> PROBLEM DETAILS
Your answer must be an exact copy of the entries, containing no images.

-------- RECORDS TO PROCESS

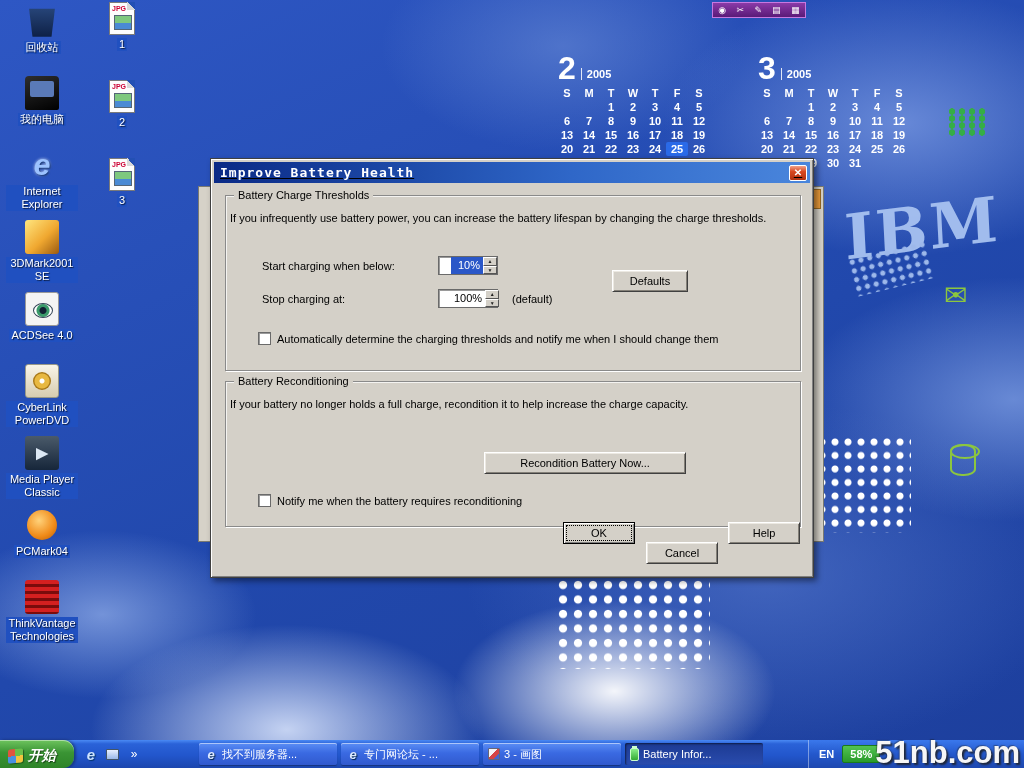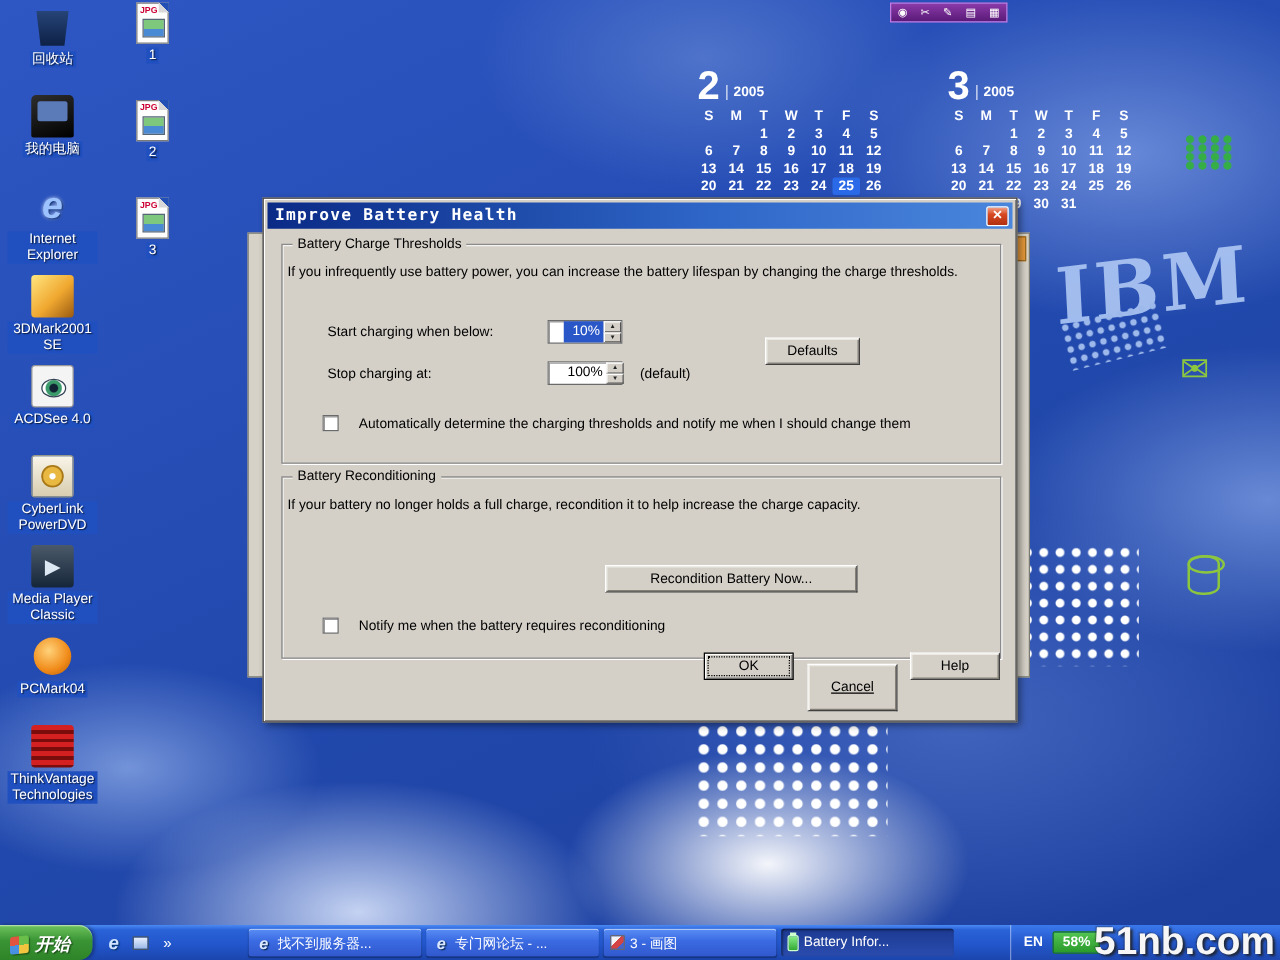--- a/index.html
+++ b/index.html
@@ -87,7 +87,7 @@
     font-size:11px;color:#000;}
   .titlebar{position:absolute;left:3px;top:3px;right:3px;height:21px;
     background:linear-gradient(90deg,#0a2a86,#2f67c8 60%,#4a86dc);
-    display:flex;align-items:center;padding:0 3px 0 6px;}
+    display:flex;align-items:center;padding:0 3px 0 6px;text-decoration:underline;}
   .title{color:#fff;font-family:"DejaVu Sans Mono",monospace;font-weight:bold;font-size:13px;letter-spacing:1px;flex:1;}
   .closebtn{width:18px;height:16px;flex:none;cursor:default;
     background:linear-gradient(#f0a088,#d84820 40%,#b03010);

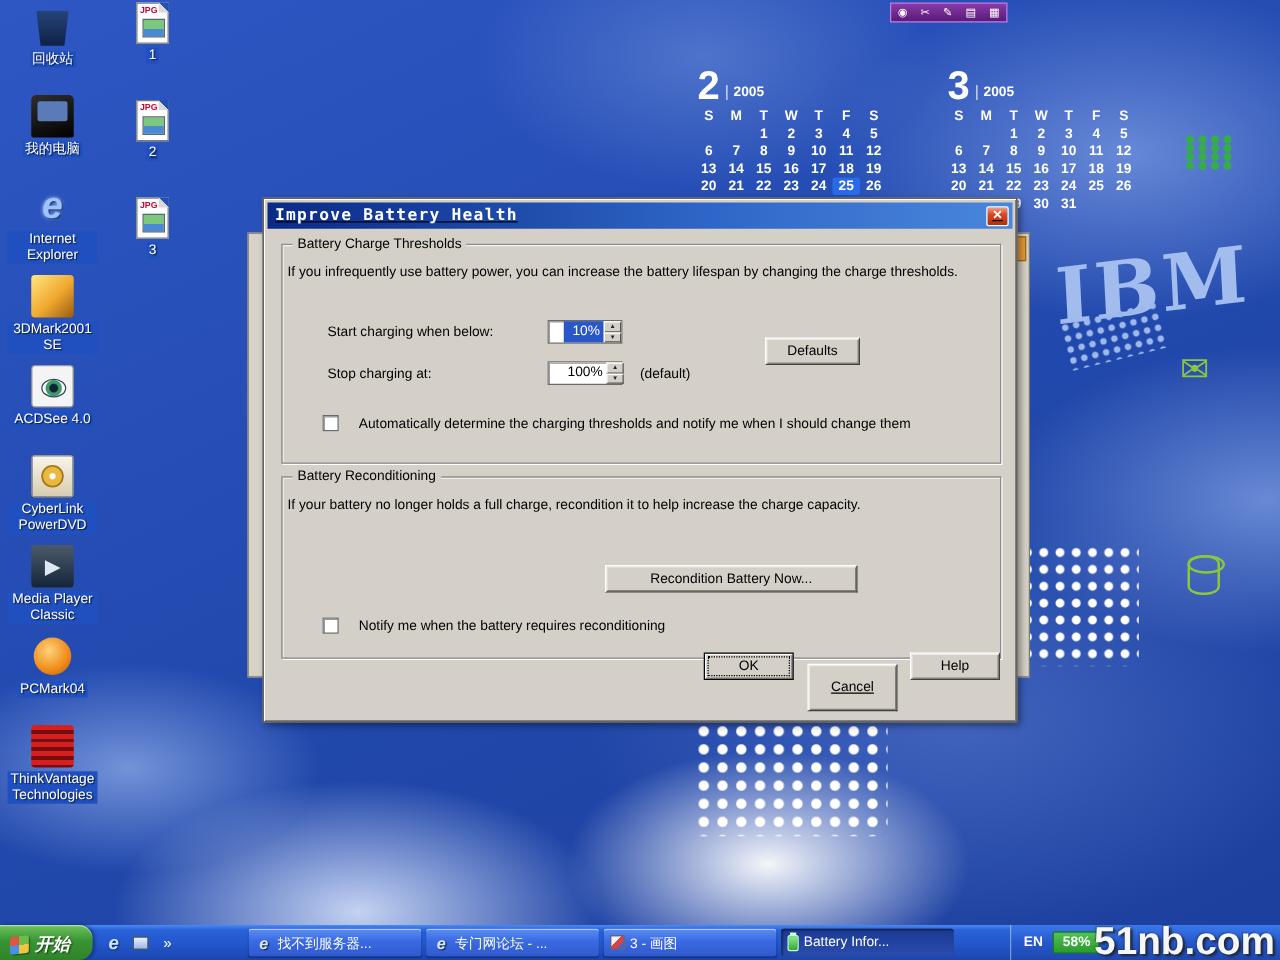--- a/index.html
+++ b/index.html
@@ -115,7 +115,7 @@
     font-size:11px;font-family:"Liberation Sans",sans-serif;color:#000;cursor:default;}
   .defaults{position:absolute;left:386px;top:74px;width:76px;height:22px;}
   .recondition{position:absolute;left:258px;top:70px;width:202px;height:22px;}
-  .chk{position:absolute;display:flex;align-items:center;gap:16px;}
+  .chk{position:absolute;display:flex;align-items:center;gap:6px;}
   .chk1{left:32px;top:136px;}
   .chk2{left:32px;top:112px;}
   .box{width:13px;height:13px;flex:none;background:#fff;border:1px solid #6a6a6a;box-shadow:inset 1px 1px 0 #9a9a9a;cursor:default;}

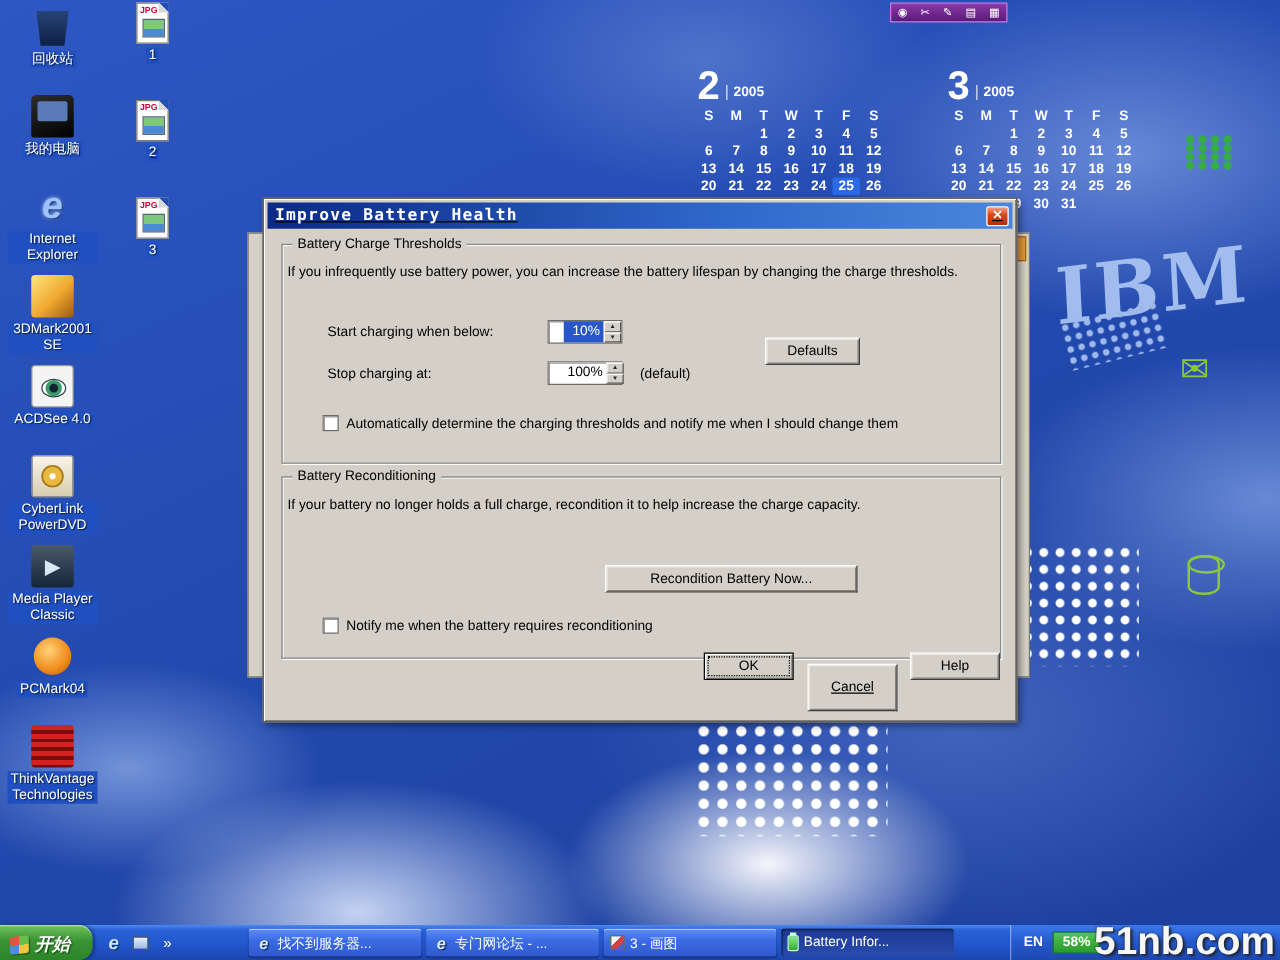--- a/index.html
+++ b/index.html
@@ -121,7 +121,7 @@
   .box{width:13px;height:13px;flex:none;background:#fff;border:1px solid #6a6a6a;box-shadow:inset 1px 1px 0 #9a9a9a;cursor:default;}
   .ok{position:absolute;left:352px;top:363px;width:72px;height:22px;border:1px solid #000;
     box-shadow:inset 1px 1px 0 #fff,inset -1px -1px 0 #808080;outline:1px dotted #000;outline-offset:-4px;}
-  .cancel{position:absolute;left:435px;top:372px;width:72px;height:38px;text-decoration:underline;}
+  .cancel{position:absolute;left:435px;top:383px;width:72px;height:22px;}
   .help{position:absolute;left:517px;top:363px;width:72px;height:22px;}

----------------

> PROBLEM SOLUTION
--- a/index.html
+++ b/index.html
@@ -87,7 +87,7 @@
     font-size:11px;color:#000;}
   .titlebar{position:absolute;left:3px;top:3px;right:3px;height:21px;
     background:linear-gradient(90deg,#0a2a86,#2f67c8 60%,#4a86dc);
-    display:flex;align-items:center;padding:0 3px 0 6px;}
+    display:flex;align-items:center;padding:0 3px 0 6px;text-decoration:underline;}
   .title{color:#fff;font-family:"DejaVu Sans Mono",monospace;font-weight:bold;font-size:13px;letter-spacing:1px;flex:1;}
   .closebtn{width:18px;height:16px;flex:none;cursor:default;
     background:linear-gradient(#f0a088,#d84820 40%,#b03010);

--- a/index.html
+++ b/index.html
@@ -115,7 +115,7 @@
     font-size:11px;font-family:"Liberation Sans",sans-serif;color:#000;cursor:default;}
   .defaults{position:absolute;left:386px;top:74px;width:76px;height:22px;}
   .recondition{position:absolute;left:258px;top:70px;width:202px;height:22px;}
-  .chk{position:absolute;display:flex;align-items:center;gap:16px;}
+  .chk{position:absolute;display:flex;align-items:center;gap:6px;}
   .chk1{left:32px;top:136px;}
   .chk2{left:32px;top:112px;}
   .box{width:13px;height:13px;flex:none;background:#fff;border:1px solid #6a6a6a;box-shadow:inset 1px 1px 0 #9a9a9a;cursor:default;}

--- a/index.html
+++ b/index.html
@@ -121,7 +121,7 @@
   .box{width:13px;height:13px;flex:none;background:#fff;border:1px solid #6a6a6a;box-shadow:inset 1px 1px 0 #9a9a9a;cursor:default;}
   .ok{position:absolute;left:352px;top:363px;width:72px;height:22px;border:1px solid #000;
     box-shadow:inset 1px 1px 0 #fff,inset -1px -1px 0 #808080;outline:1px dotted #000;outline-offset:-4px;}
-  .cancel{position:absolute;left:435px;top:372px;width:72px;height:38px;text-decoration:underline;}
+  .cancel{position:absolute;left:435px;top:383px;width:72px;height:22px;}
   .help{position:absolute;left:517px;top:363px;width:72px;height:22px;}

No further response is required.